(Dataset records)
+ + + +
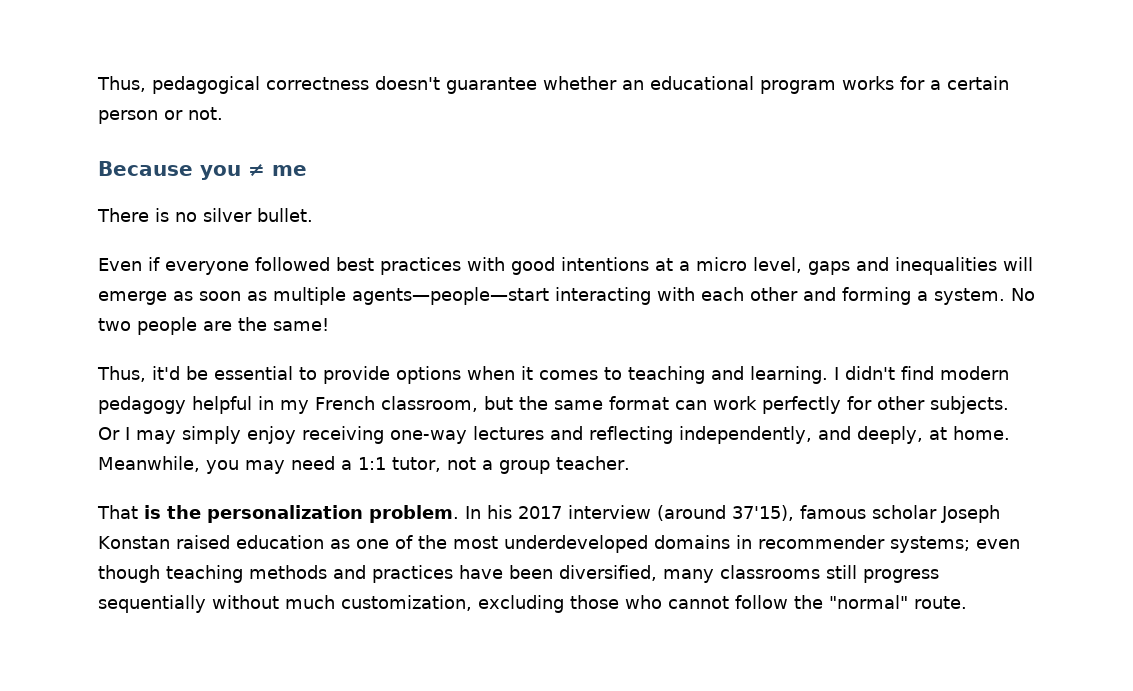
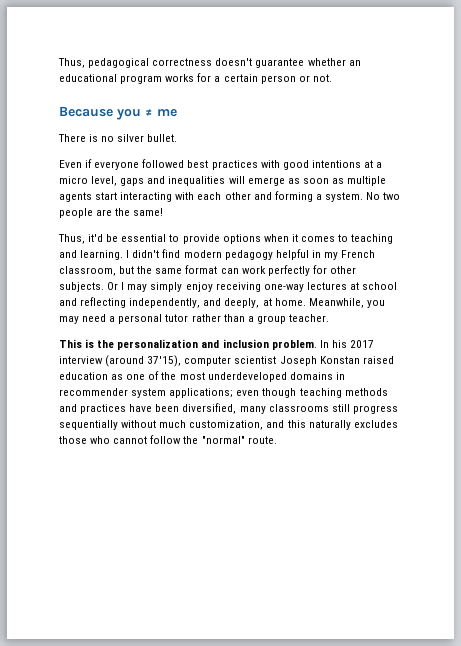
- Even if everyone followed best practices with good intentions at a micro level, gaps and inequalities will emerge as soon as multiple agents—people—start interacting with each other and forming a system.
+ Even if everyone followed best practices with good intentions at a micro level, gaps and inequalities will emerge as soon as multiple agents start interacting with each other and forming a system.
- Or I may simply enjoy receiving one-way lectures and reflecting independently, and deeply, at home.
+ Or I may simply enjoy receiving one-way lectures at school and reflecting independently, and deeply, at home.
- Meanwhile, you may need a 1:1 tutor, not a group teacher.
+ Meanwhile, you may need a personal tutor rather than a group teacher.
- That is the personalization problem.
+ This is the personalization and inclusion problem.
- In his 2017 interview (around 37'15), famous scholar Joseph Konstan raised education as one of the most underdeveloped domains in recommender systems; even though teaching methods and practices have been diversified, many classrooms still progress sequentially without much customization, excluding those who cannot follow the "normal" route.
+ In his 2017 interview (around 37'15), computer scientist Joseph Konstan raised education as one of the most underdeveloped domains in recommender system applications; even though teaching methods and practices have been diversified, many classrooms still progress sequentially without much customization, and this naturally excludes those who cannot follow the "normal" route.

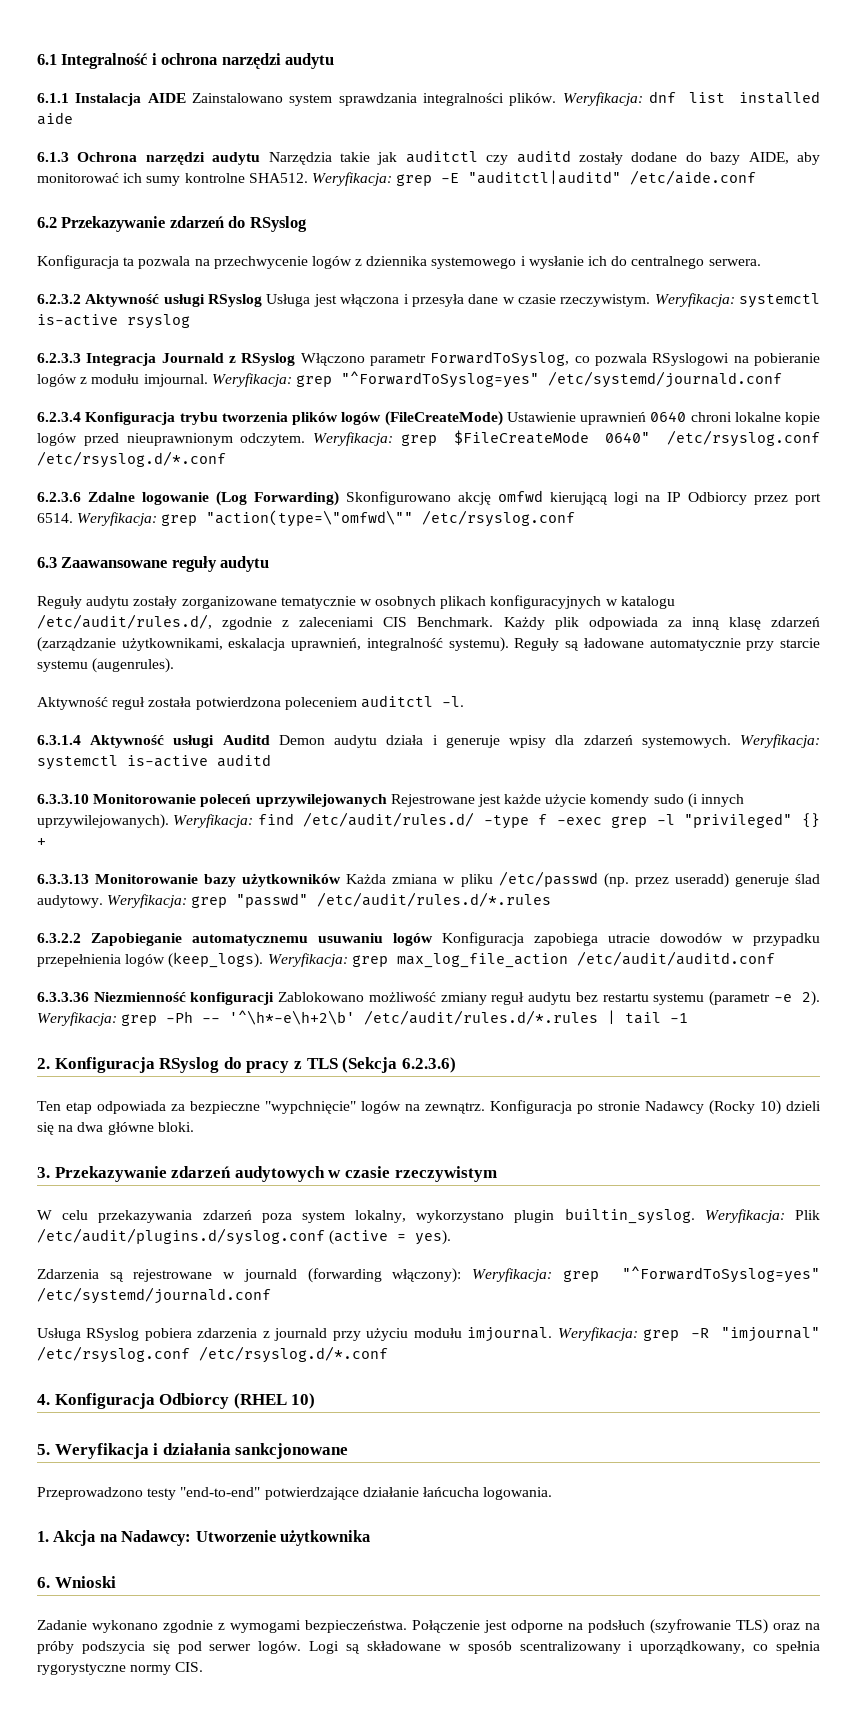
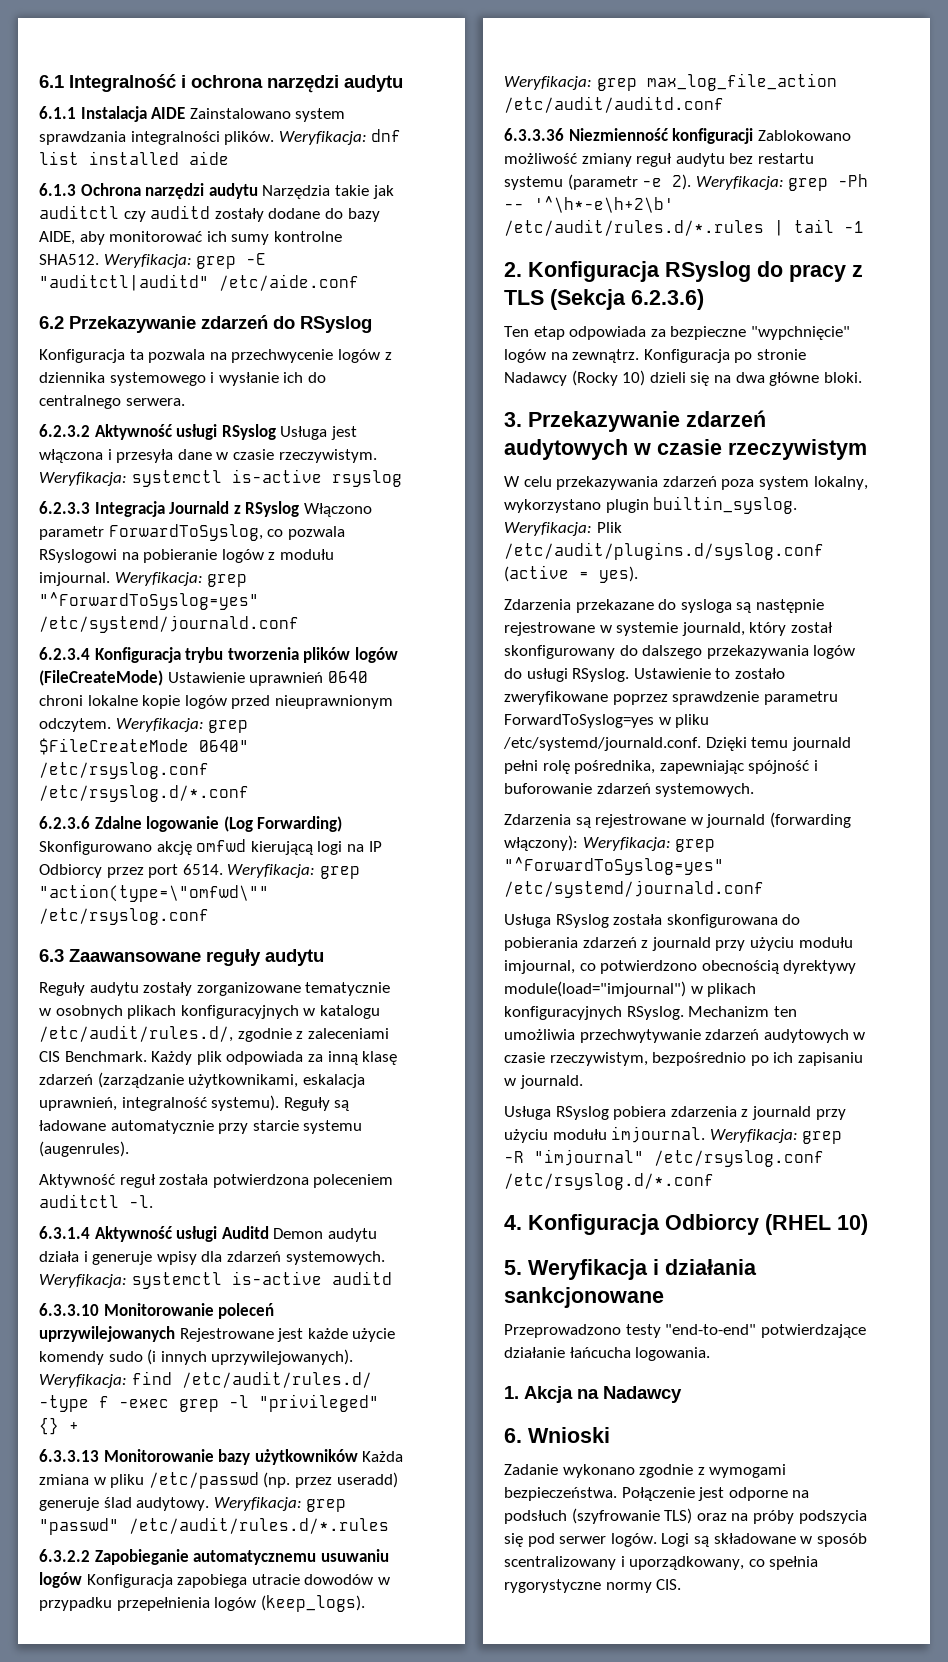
+ Zdarzenia przekazane do sysloga są następnie rejestrowane w systemie journald, który został skonfigurowany do dalszego przekazywania logów do usługi RSyslog. Ustawienie to zostało zweryfikowane poprzez sprawdzenie parametru ForwardToSyslog=yes w pliku /etc/systemd/journald.conf. Dzięki temu journald pełni rolę pośrednika, zapewniając spójność i buforowanie zdarzeń systemowych.
+ Usługa RSyslog została skonfigurowana do pobierania zdarzeń z journald przy użyciu modułu imjournal, co potwierdzono obecnością dyrektywy module(load="imjournal") w plikach konfiguracyjnych RSyslog. Mechanizm ten umożliwia przechwytywanie zdarzeń audytowych w czasie rzeczywistym, bezpośrednio po ich zapisaniu w journald.
- 1. Akcja na Nadawcy: Utworzenie użytkownika
+ 1. Akcja na Nadawcy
+ + + +
▸ **Work to be completed**:
From the data above, copy each line that has the string "receiving".

▸ **Solution to the problem**:
- Or I may simply enjoy receiving one-way lectures and reflecting independently, and deeply, at home.
+ Or I may simply enjoy receiving one-way lectures at school and reflecting independently, and deeply, at home.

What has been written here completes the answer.